Gunn is an inner-city suburb of Palmerston, Northern Territory, Australia. It is 23 km southeast of the Darwin CBD. Its local government area is the City of Palmerston. It is located on the traditional Country and waterways of the Larrakia people.

Gunn is bounded to the north by the Temple Tce and Roystonea Ave, to the west is Chung Wah Terrace, and to the south is Lambrick Ave and East is Roystonea Ave . The suburb is mostly composed of developments from the 2000s to 2010s after Cyclone Tracy struck Darwin in 1974.
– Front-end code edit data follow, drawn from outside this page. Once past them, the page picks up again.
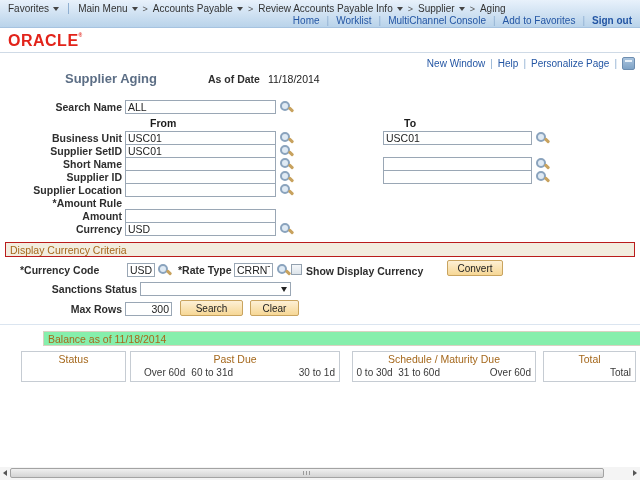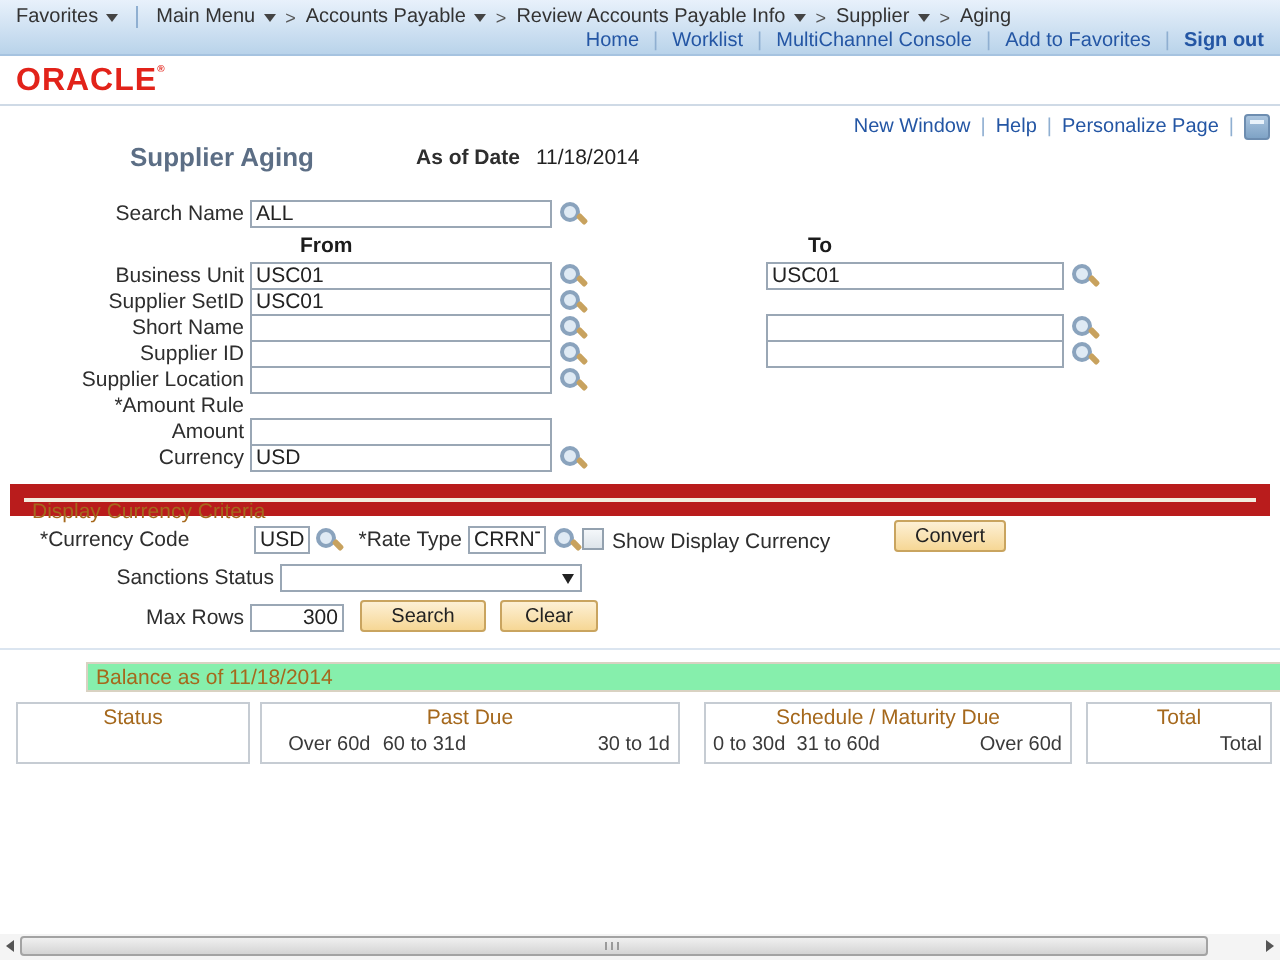--- a/index.html
+++ b/index.html
@@ -34,21 +34,21 @@
            background:linear-gradient(#aac4de,#7fa3c6);position:relative;cursor:pointer;}
   .pz-icon::after{content:"";position:absolute;left:2px;top:2px;right:2px;height:2px;background:#e9f2fa;}
 
   
   .pgtitle{position:absolute;left:65px;top:71px;font-size:13px;font-weight:bold;color:#5c6e85;}
   .asof{position:absolute;left:208px;top:73px;font-size:10.5px;display:flex;gap:8px;}
   .asof-l{font-weight:bold;color:#2e2e2e;}
   .asof-v{color:#222;}
 
   
-  .lbl{position:absolute;font-size:10.5px;font-weight:normal;color:#2e2e2e;white-space:nowrap;}
+  .lbl{position:absolute;font-size:10.5px;font-weight:bold;color:#2e2e2e;white-space:nowrap;}
   .lbl-r{text-align:right;}
   .tb{position:absolute;height:14px;border:1px solid #9aa7b5;background:#fff;box-sizing:border-box;
       font-family:"Liberation Sans",sans-serif;font-size:10.5px;color:#222;padding:0 2px;}
   .num{text-align:right;}
   .colhdr{position:absolute;font-size:10.5px;font-weight:bold;color:#1c1c1c;}
   .lk{position:absolute;width:15px;height:14px;display:inline-block;cursor:pointer;}
   .lk::before{content:"";position:absolute;left:1px;top:1px;width:6px;height:6px;border:2px solid #8aa3bd;
               border-radius:50%;background:#dfeaf4;}
   .lk::after{content:"";position:absolute;left:9px;top:8px;width:6px;height:3px;background:#c8a25e;
              border-radius:1px;transform:rotate(45deg);}
@@ -58,21 +58,21 @@
             border-right:3.5px solid transparent;border-top:5px solid #222;}
   .cb{position:absolute;width:11px;height:11px;box-sizing:border-box;border:1px solid #93a1af;
       background:linear-gradient(#f4f7fa,#dde4ea);cursor:pointer;}
   .ps-btn{position:absolute;height:16px;background:linear-gradient(#fdf0d5,#f6d795);border:1px solid #c9a45f;
           border-radius:2px;font-family:"Liberation Sans",sans-serif;font-size:10px;color:#222;
           padding:0;text-align:center;cursor:pointer;}
 
   
   .secbar{position:absolute;left:5px;width:630px;height:15px;box-sizing:border-box;font-size:10.5px;
           padding:1px 4px;white-space:nowrap;}
-  #dcc-bar{background:#f2eddf;border:7px solid #b91c1c;color:#a5681c;}
+  #dcc-bar{background:#f2eddf;border:1px solid #b91c1c;color:#a5681c;}
   #bal-bar{background:#86efac;border:1px solid #d9d2c2;color:#a5681c;margin-left:38px;}
   .divline{position:absolute;left:0;top:324px;width:640px;height:1px;background:#dbe5f0;}
   .grp{position:absolute;top:351px;height:31px;box-sizing:border-box;border:1px solid #c6ccd3;background:#fff;}
   .grp-t{height:14px;line-height:15px;text-align:center;color:#a5681c;font-size:10.5px;white-space:nowrap;}
   .grp-cols{display:flex;height:15px;}
   .gc{font-size:10px;color:#3a3a3a;text-align:right;padding-right:4px;line-height:14px;
       box-sizing:border-box;white-space:nowrap;}
 
   
   .hsb{position:absolute;left:0;top:467px;width:640px;height:13px;background:#f4f4f4;}
@@ -216,21 +216,21 @@
 
   <span class="lbl lbl-r" style="left:0;top:303px;width:122px;">Max Rows</span>
   <input class="tb num" style="left: 125px; top: 302px; width: 47px;" value="300">
   <button class="ps-btn" style="left:180px;top:300px;width:63px;">Search</button>
   <button class="ps-btn" style="left:250px;top:300px;width:49px;">Clear</button>
 
   <div class="divline"></div>
 
   <div class="secbar" id="bal-bar" style="top:331px;">Balance as of 11/18/2014</div>
 
-  <div class="grp" style="left:8px;width:117px;">
+  <div class="grp" style="left:21px;width:105px;">
     <div class="grp-t">Status</div>
     <div class="grp-cols"></div>
   </div>
 
   <div class="grp" style="left:130px;width:210px;">
     <div class="grp-t">Past Due</div>
     <div class="grp-cols">
       <span class="gc" style="width:28%;">Over 60d</span>
       <span class="gc" style="width:23%;">60 to 31d</span>
       <span class="gc" style="width:49%;">30 to 1d</span>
The suburb of Gunn is named after Mrs Jeannie Gunn, born in Carlton, Melbourne as Jeannie Taylor in June 1870. Miss Jeannie Taylor met Aeneas Gunn. The Gunns came to Port Darwin on the Aeneas Gunn had previously been to the Northern Territory in 1890.

==Transport==
Gunn's "main street" is Lakeview Boulevard, running from Roystonea Avenue to Chung Wah Terrace. It is entirely a two-lane road, with one roundabout. Roystonea Avenue forms the southern boundary of Gunn, with three roundabouts in Gunn. It runs from Highway 1 to Temple Terrace in Gray.